もしかすると、必ずしも離脱支持ではないが、「コービンが首相になるのだけはやめてくれ」ということであえて保守党に投票した有権者も少なからずいたのかもしれません。議席数的には労働党は262議席から、なんと59議席も減らしています。離脱だけが争点であったならば、ここまでのぼろ負けにはなっていなかったのでは……

 

まとめますと、要するにすでにEU離脱については、2016年の国民投票で決着がついていた、残留派が妨害をしたけれども、所詮は2016年の国民の意思が再確認された、ということです。国民投票という極めて明確な民主主義的な国民の意思表示を守るのか、守らないのかという、「民主主義の真価」が問われたわけですが、まさに今回の選挙では、それが再確認されたといえます。民主主義を守り抜いた、とでもいうべきでしょう。

 

次に、それこそピケティの著作が出回るなど、先進国の極めて少数の一部で社会主義への期待(というか幻想?)が高まっているようですが、単にそれは一部にすぎず、それを前面に出した労働党・コービンの大敗に見られるように、広範な国民は一切支持していない、ということです。

 

今年5月の豪州選挙においても、労働党党首のショーテンが、コービンと同様の社会主義的政策、さらに急進主義的環境保護政策を掲げて、これも敗北しました。来年は米国大統領選挙ですが、民主党内で一部社会主義者がいるも、今のままで行くとトランプに勝つことはほぼ困難で、米国でも政権を取ることはほぼ不可能。

 

社会主義的政策というと、我が国でも「何とか新撰組」なる政党ができましたが、これも所詮は泡沫政党にすぎず、まかり間違っても政権内に入ることは不可能。(野党が野合すればありうるかもしれませんが、それもあり得ない)

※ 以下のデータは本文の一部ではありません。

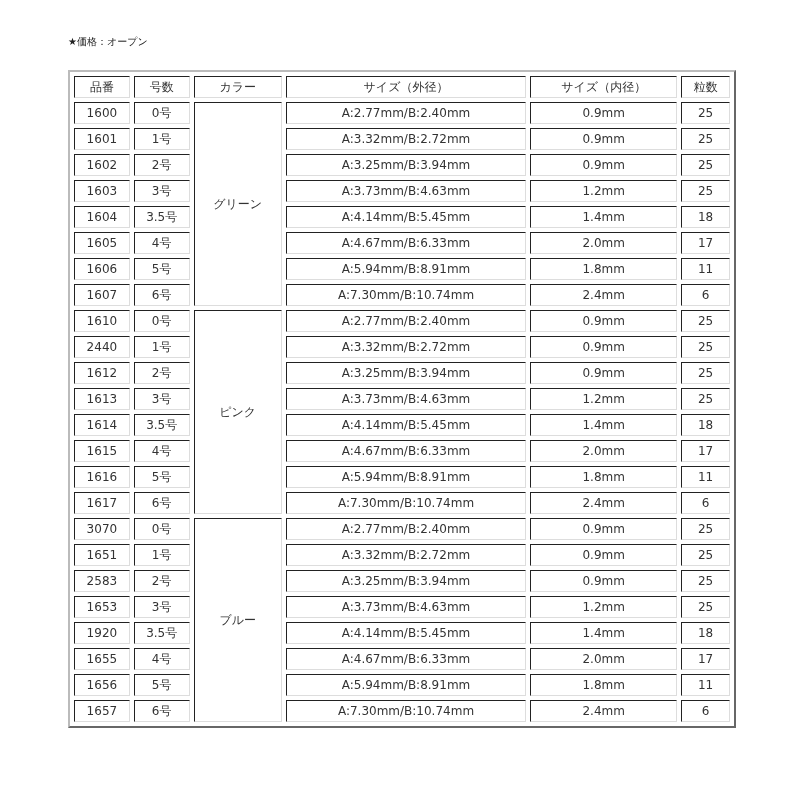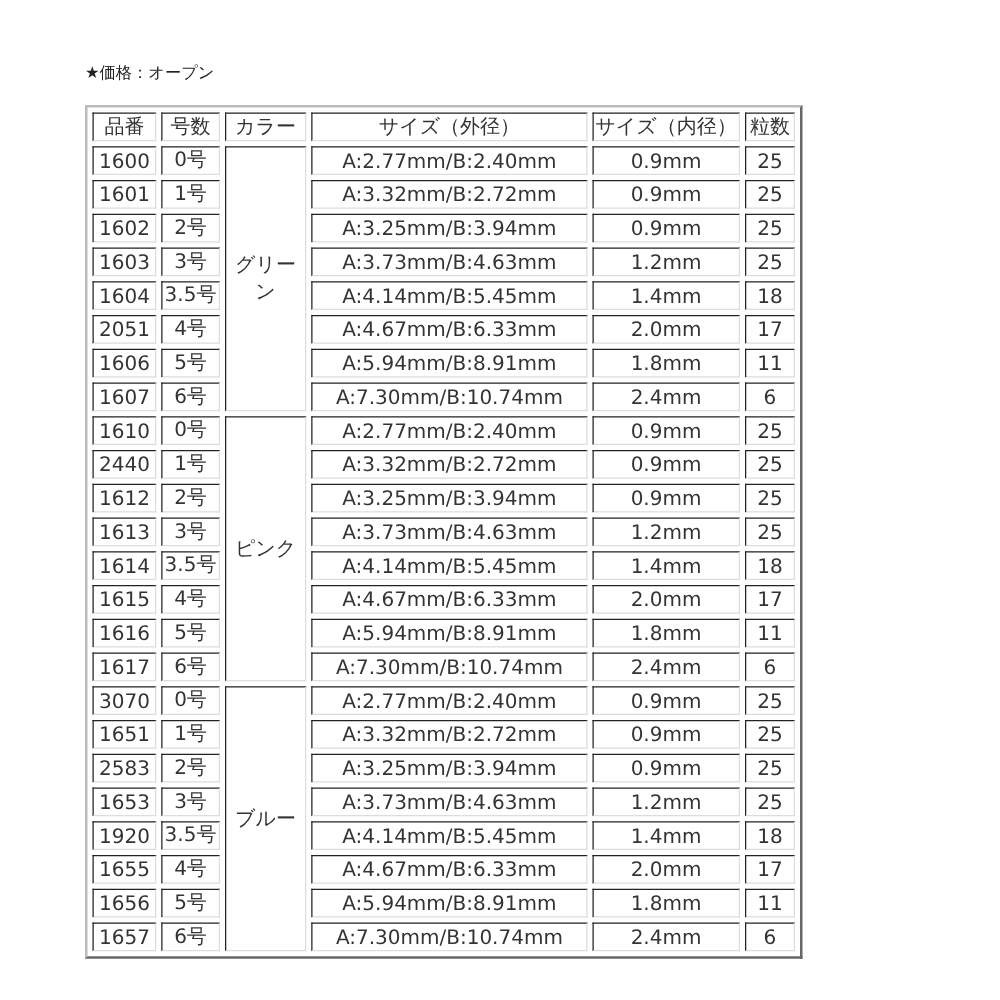--- a/index.html
+++ b/index.html
@@ -4,7 +4,7 @@
 <style>
   html, body { margin:0; padding:0; background:#ffffff; }
   body { width:800px; height:800px; position:relative; font-family:"DejaVu Sans", sans-serif; color:#333; }
-  .title { position:absolute; left:68px; top:49px; font-size:13px; color:#222; }
+  .title { position:absolute; left:68px; top:35px; font-size:10px; color:#222; }
   table.spec {
     position:absolute; left:68px; top:84px; width:574px;
     border:2px outset #bbb; border-collapse:separate; border-spacing:4px;

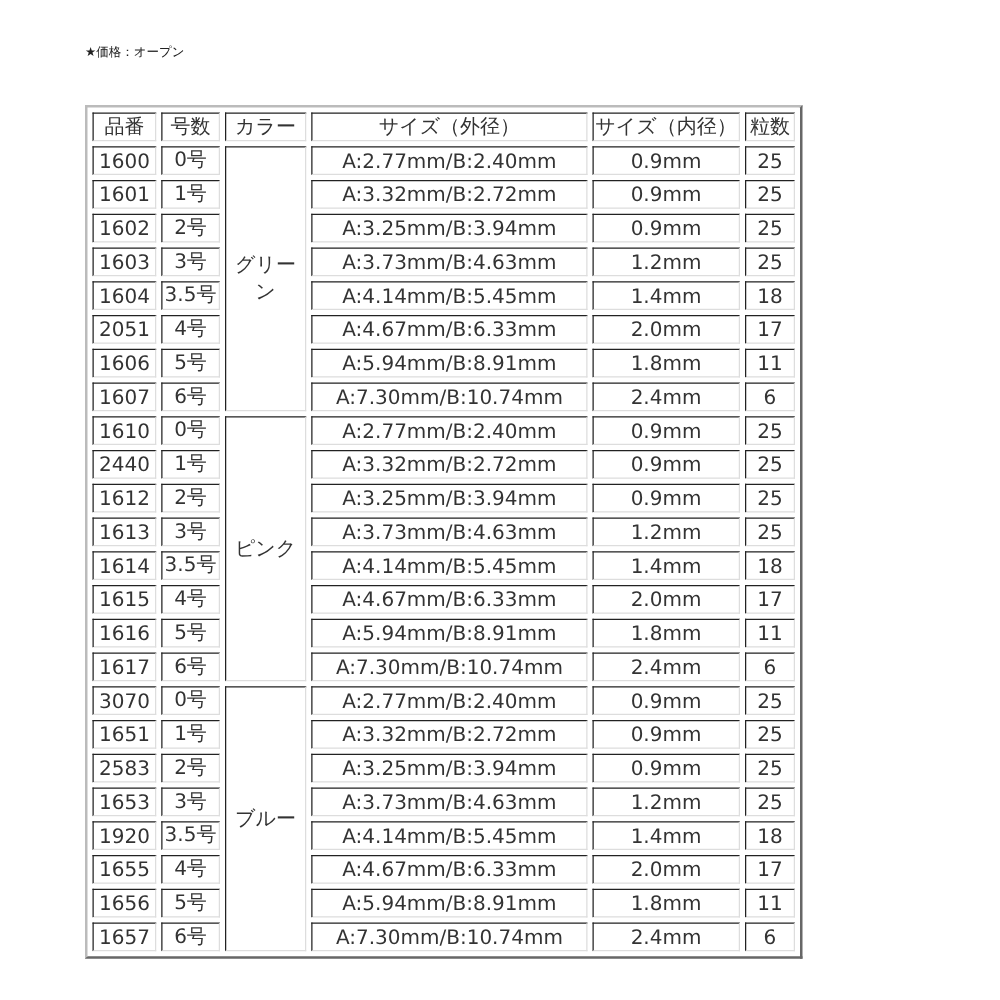--- a/index.html
+++ b/index.html
@@ -6,9 +6,9 @@
   body { width:800px; height:800px; position:relative; font-family:"DejaVu Sans", sans-serif; color:#333; }
   .title { position:absolute; left:68px; top:35px; font-size:10px; color:#222; }
   table.spec {
-    position:absolute; left:68px; top:84px; width:574px;
+    position:absolute; left:68px; top:70px; width:668px;
     border:2px outset #bbb; border-collapse:separate; border-spacing:4px;
-    font-size:16px;
+    font-size:12px;
   }
   table.spec td, table.spec th {
     border:1px inset #999; border-top-color:#777; border-left-color:#777;

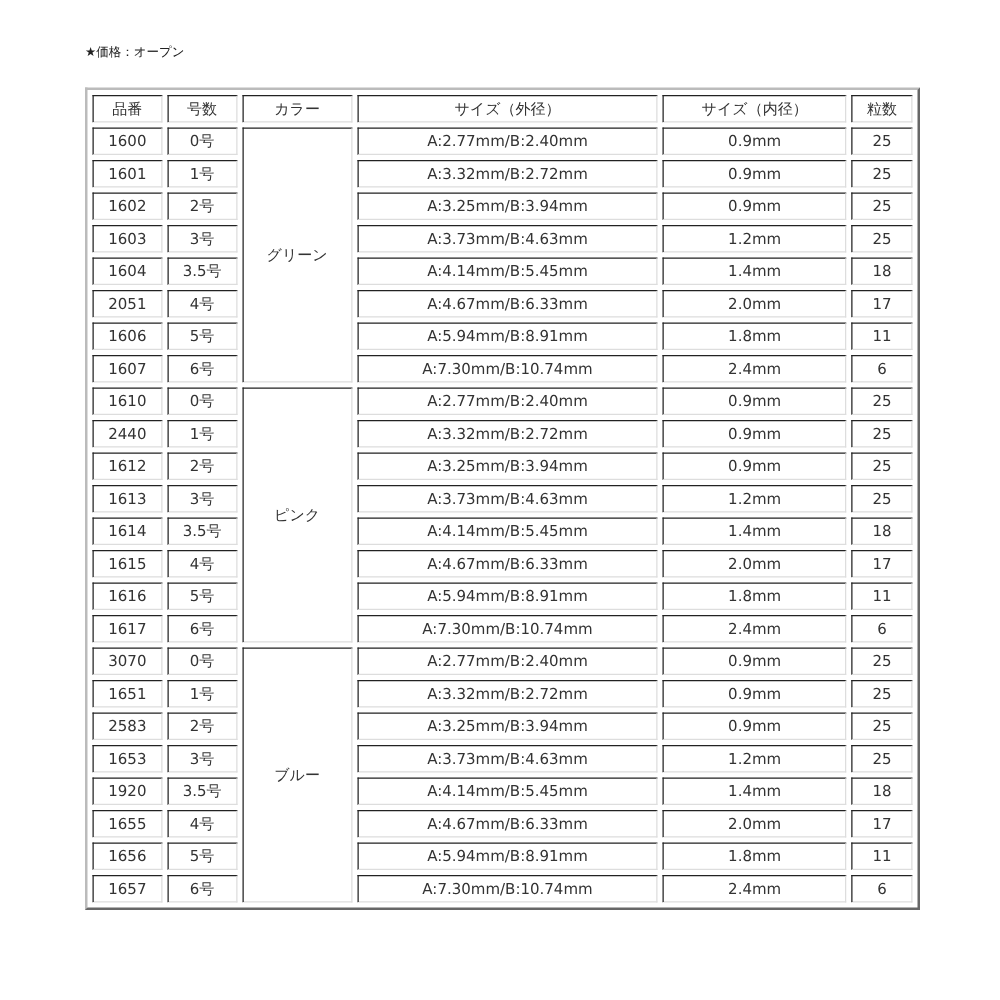--- a/index.html
+++ b/index.html
@@ -81,7 +81,7 @@
         <td>18</td>
       </tr>
       <tr>
-        <td>2051</td>
+        <td>1605</td>
         <td>4号</td>
         <td>A:4.67mm/B:6.33mm</td>
         <td>2.0mm</td>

よって、我が国を含む先進国の社会主義者たちは、絶対に政権を取ることは不可能で、場外から叫ぶだけの「ただ叫び隊」にすぎないわけです。ただメディアにもこうした人々が多いので、その叫び声だけは異様に大きいのですが……

これと関連して、面白いことに、本日の豪州紙のコラムニストのJanetさんが、残留派のことを「Remoaners」と表現していました(笑)

 

これは残留を意味するRemainと、叫ぶ、うめくを意味するmoanをかけて、人たちを意味するersをつけたもの。訳すと「それでも残留を叫ぶ人々」ということで、国民投票はもちろん、今回の総選挙においても明確に離脱という国民の意思が示されたにもかかわらず、それでも「残留、残留」と叫ぶ人たちのことで、彼らを痛烈に揶揄していますね(爆笑!)

 

例えがいいかどうかわかりませんが、多くの乗客がいる電車の中で、せいぜい数人が叫んで、周囲の大迷惑となっているといったところでしょうか?

 

いずれにしましても、今回の英国選挙、民主主義の真価が問われ、それが再確認されたという意味において、歴史的意味を持つものであり、賢明な判断をした多くの英国国民に対して最大限の敬意を払うべきといえるでしょう。勝手ながら、イギリス万歳!!! God Save the UK!!!